═════ Supplied data ═════

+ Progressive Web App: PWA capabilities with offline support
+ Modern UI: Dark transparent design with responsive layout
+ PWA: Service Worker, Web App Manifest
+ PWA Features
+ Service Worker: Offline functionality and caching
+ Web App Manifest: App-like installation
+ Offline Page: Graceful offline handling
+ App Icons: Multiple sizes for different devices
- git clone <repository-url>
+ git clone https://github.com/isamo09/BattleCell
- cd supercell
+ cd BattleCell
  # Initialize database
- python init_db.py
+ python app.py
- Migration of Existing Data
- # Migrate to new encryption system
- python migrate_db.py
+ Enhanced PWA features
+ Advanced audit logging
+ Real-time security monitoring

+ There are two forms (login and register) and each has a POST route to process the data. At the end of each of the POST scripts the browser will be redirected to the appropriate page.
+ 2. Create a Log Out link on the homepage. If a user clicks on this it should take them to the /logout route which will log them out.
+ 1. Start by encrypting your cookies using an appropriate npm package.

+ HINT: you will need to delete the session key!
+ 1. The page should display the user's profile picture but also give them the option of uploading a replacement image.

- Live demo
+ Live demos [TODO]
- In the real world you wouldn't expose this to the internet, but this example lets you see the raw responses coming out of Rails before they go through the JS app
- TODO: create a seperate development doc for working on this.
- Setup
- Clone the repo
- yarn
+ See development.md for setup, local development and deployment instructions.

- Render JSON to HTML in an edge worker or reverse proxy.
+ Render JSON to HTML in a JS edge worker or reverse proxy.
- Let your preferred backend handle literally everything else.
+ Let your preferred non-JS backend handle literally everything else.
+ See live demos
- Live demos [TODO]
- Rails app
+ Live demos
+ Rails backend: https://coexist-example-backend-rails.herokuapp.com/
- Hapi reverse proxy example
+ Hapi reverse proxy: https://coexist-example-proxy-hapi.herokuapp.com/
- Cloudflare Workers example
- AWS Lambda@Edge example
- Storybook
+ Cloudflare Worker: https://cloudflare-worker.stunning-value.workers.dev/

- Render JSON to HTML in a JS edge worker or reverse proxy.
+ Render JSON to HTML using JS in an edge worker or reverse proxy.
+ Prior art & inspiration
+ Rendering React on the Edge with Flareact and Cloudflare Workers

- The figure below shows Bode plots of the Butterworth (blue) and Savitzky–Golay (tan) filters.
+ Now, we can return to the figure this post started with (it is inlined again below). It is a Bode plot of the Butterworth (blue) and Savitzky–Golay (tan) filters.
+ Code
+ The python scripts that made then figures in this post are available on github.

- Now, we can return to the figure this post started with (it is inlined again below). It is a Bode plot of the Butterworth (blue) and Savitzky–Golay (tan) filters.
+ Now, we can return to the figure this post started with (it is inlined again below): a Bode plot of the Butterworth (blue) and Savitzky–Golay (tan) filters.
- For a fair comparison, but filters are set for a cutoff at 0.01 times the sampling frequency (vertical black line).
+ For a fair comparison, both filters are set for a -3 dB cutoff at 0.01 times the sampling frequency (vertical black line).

═════

**About this exercise**
Reproduce every entry above without a single alteration.

**Task response**
+ Progressive Web App: PWA capabilities with offline support
+ Modern UI: Dark transparent design with responsive layout
+ PWA: Service Worker, Web App Manifest
+ PWA Features
+ Service Worker: Offline functionality and caching
+ Web App Manifest: App-like installation
+ Offline Page: Graceful offline handling
+ App Icons: Multiple sizes for different devices
- git clone <repository-url>
+ git clone https://github.com/isamo09/BattleCell
- cd supercell
+ cd BattleCell
  # Initialize database
- python init_db.py
+ python app.py
- Migration of Existing Data
- # Migrate to new encryption system
- python migrate_db.py
+ Enhanced PWA features
+ Advanced audit logging
+ Real-time security monitoring

+ There are two forms (login and register) and each has a POST route to process the data. At the end of each of the POST scripts the browser will be redirected to the appropriate page.
+ 2. Create a Log Out link on the homepage. If a user clicks on this it should take them to the /logout route which will log them out.
+ 1. Start by encrypting your cookies using an appropriate npm package.

+ HINT: you will need to delete the session key!
+ 1. The page should display the user's profile picture but also give them the option of uploading a replacement image.

- Live demo
+ Live demos [TODO]
- In the real world you wouldn't expose this to the internet, but this example lets you see the raw responses coming out of Rails before they go through the JS app
- TODO: create a seperate development doc for working on this.
- Setup
- Clone the repo
- yarn
+ See development.md for setup, local development and deployment instructions.

- Render JSON to HTML in an edge worker or reverse proxy.
+ Render JSON to HTML in a JS edge worker or reverse proxy.
- Let your preferred backend handle literally everything else.
+ Let your preferred non-JS backend handle literally everything else.
+ See live demos
- Live demos [TODO]
- Rails app
+ Live demos
+ Rails backend: https://coexist-example-backend-rails.herokuapp.com/
- Hapi reverse proxy example
+ Hapi reverse proxy: https://coexist-example-proxy-hapi.herokuapp.com/
- Cloudflare Workers example
- AWS Lambda@Edge example
- Storybook
+ Cloudflare Worker: https://cloudflare-worker.stunning-value.workers.dev/

- Render JSON to HTML in a JS edge worker or reverse proxy.
+ Render JSON to HTML using JS in an edge worker or reverse proxy.
+ Prior art & inspiration
+ Rendering React on the Edge with Flareact and Cloudflare Workers

- The figure below shows Bode plots of the Butterworth (blue) and Savitzky–Golay (tan) filters.
+ Now, we can return to the figure this post started with (it is inlined again below). It is a Bode plot of the Butterworth (blue) and Savitzky–Golay (tan) filters.
+ Code
+ The python scripts that made then figures in this post are available on github.

- Now, we can return to the figure this post started with (it is inlined again below). It is a Bode plot of the Butterworth (blue) and Savitzky–Golay (tan) filters.
+ Now, we can return to the figure this post started with (it is inlined again below): a Bode plot of the Butterworth (blue) and Savitzky–Golay (tan) filters.
- For a fair comparison, but filters are set for a cutoff at 0.01 times the sampling frequency (vertical black line).
+ For a fair comparison, both filters are set for a -3 dB cutoff at 0.01 times the sampling frequency (vertical black line).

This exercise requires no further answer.